Vou contar uma história real… Crônica, documentário, sei lá.
Hoje tenho cinquenta e cinco anos. Mas na época em que o fato ocorreu, eu tinha somente dezessete. Eu estava confusa, como qualquer outro adolescente. Pois é, naquela época adolescência ia dos quatorze aos dezessete. Não sei como era medido isso, todavia era assim que era; como se você fizesse dezoito anos e a adolescência acabasse com a marca da idade, ou como se fizesse quatorze anos e entrasse na adolescência.
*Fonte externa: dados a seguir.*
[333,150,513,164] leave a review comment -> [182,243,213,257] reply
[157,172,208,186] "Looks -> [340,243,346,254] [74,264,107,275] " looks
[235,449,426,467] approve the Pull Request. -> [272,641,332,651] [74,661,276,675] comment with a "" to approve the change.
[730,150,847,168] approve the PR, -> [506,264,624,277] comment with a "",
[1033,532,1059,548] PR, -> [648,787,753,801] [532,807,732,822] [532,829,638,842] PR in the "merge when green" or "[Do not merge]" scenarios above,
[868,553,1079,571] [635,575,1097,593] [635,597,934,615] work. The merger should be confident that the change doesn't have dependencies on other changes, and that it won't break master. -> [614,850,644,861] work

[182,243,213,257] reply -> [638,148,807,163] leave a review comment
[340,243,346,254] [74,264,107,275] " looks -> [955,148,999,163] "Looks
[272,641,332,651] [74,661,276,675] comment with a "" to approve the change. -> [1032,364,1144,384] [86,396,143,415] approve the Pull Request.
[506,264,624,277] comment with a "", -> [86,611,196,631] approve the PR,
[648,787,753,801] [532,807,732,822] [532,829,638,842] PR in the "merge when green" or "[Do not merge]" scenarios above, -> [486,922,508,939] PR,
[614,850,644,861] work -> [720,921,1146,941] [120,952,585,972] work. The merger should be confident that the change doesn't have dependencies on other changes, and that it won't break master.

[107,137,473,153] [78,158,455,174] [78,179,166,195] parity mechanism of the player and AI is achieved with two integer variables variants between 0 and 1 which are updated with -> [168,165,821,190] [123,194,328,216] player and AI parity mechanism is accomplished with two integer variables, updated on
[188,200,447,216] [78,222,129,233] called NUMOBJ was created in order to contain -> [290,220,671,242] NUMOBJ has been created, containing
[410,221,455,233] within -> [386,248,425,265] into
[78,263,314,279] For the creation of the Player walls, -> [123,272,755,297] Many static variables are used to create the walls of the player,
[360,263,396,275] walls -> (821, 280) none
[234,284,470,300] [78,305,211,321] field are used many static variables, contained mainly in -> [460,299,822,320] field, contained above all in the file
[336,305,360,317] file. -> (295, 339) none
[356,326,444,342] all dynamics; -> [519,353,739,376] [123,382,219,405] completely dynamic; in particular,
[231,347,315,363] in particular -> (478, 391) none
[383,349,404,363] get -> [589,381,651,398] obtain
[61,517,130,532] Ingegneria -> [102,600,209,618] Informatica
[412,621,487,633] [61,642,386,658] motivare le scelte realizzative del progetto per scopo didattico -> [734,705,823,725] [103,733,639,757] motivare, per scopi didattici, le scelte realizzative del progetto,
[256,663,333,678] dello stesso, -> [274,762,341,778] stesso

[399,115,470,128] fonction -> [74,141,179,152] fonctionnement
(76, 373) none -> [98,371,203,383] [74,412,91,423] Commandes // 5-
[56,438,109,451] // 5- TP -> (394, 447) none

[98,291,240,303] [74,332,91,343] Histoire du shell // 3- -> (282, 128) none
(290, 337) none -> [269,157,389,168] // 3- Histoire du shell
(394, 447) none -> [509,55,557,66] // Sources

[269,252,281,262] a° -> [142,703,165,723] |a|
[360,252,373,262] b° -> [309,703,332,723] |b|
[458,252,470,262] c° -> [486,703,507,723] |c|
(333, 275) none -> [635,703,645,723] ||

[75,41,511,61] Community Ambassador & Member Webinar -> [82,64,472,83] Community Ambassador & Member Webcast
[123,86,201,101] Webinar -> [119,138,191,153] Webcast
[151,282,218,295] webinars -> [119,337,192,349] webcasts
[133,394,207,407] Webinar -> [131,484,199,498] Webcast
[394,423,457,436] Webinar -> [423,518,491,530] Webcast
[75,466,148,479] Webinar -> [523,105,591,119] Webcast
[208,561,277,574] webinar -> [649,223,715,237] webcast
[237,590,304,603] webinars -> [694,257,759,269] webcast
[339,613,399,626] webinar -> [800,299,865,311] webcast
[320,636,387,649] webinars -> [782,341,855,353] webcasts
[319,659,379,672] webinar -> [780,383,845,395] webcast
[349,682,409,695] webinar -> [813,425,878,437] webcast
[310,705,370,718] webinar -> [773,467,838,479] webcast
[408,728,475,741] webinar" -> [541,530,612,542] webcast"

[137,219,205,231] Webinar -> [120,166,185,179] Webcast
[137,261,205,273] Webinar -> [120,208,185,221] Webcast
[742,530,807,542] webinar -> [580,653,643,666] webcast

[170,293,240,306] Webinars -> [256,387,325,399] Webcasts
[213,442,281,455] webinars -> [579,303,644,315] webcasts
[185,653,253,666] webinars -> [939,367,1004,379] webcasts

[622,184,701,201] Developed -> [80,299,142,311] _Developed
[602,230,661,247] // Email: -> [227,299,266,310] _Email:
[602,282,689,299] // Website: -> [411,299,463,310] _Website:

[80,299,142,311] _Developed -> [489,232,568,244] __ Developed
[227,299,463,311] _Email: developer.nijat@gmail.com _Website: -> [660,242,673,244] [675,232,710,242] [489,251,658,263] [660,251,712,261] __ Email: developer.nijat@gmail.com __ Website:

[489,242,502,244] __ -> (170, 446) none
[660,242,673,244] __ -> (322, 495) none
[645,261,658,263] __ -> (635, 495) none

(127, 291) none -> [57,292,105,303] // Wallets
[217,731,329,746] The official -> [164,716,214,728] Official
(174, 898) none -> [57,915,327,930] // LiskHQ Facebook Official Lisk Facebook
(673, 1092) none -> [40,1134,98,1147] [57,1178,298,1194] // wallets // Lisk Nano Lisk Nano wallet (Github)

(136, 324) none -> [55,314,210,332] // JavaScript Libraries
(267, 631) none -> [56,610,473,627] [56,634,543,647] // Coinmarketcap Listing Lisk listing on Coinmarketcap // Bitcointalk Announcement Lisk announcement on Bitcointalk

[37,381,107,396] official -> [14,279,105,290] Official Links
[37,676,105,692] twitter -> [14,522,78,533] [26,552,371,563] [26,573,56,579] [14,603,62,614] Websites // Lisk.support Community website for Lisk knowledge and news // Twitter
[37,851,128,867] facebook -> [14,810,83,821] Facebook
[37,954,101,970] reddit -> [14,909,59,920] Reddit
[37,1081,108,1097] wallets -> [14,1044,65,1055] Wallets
O fato é que hoje, sei que não são as marcações de idade que nos definem. Enfim, vamos a história.
Estava no meu colégio estadual e cursava terceiro ano do segundo grau, também era assim que se dividiam os segmentos escolares. Era o último ano e dali, quem queria e achava que tinha condições de fazer o vestibular, fazia; quem tinha outras ambições ou limitações, partia para a vida.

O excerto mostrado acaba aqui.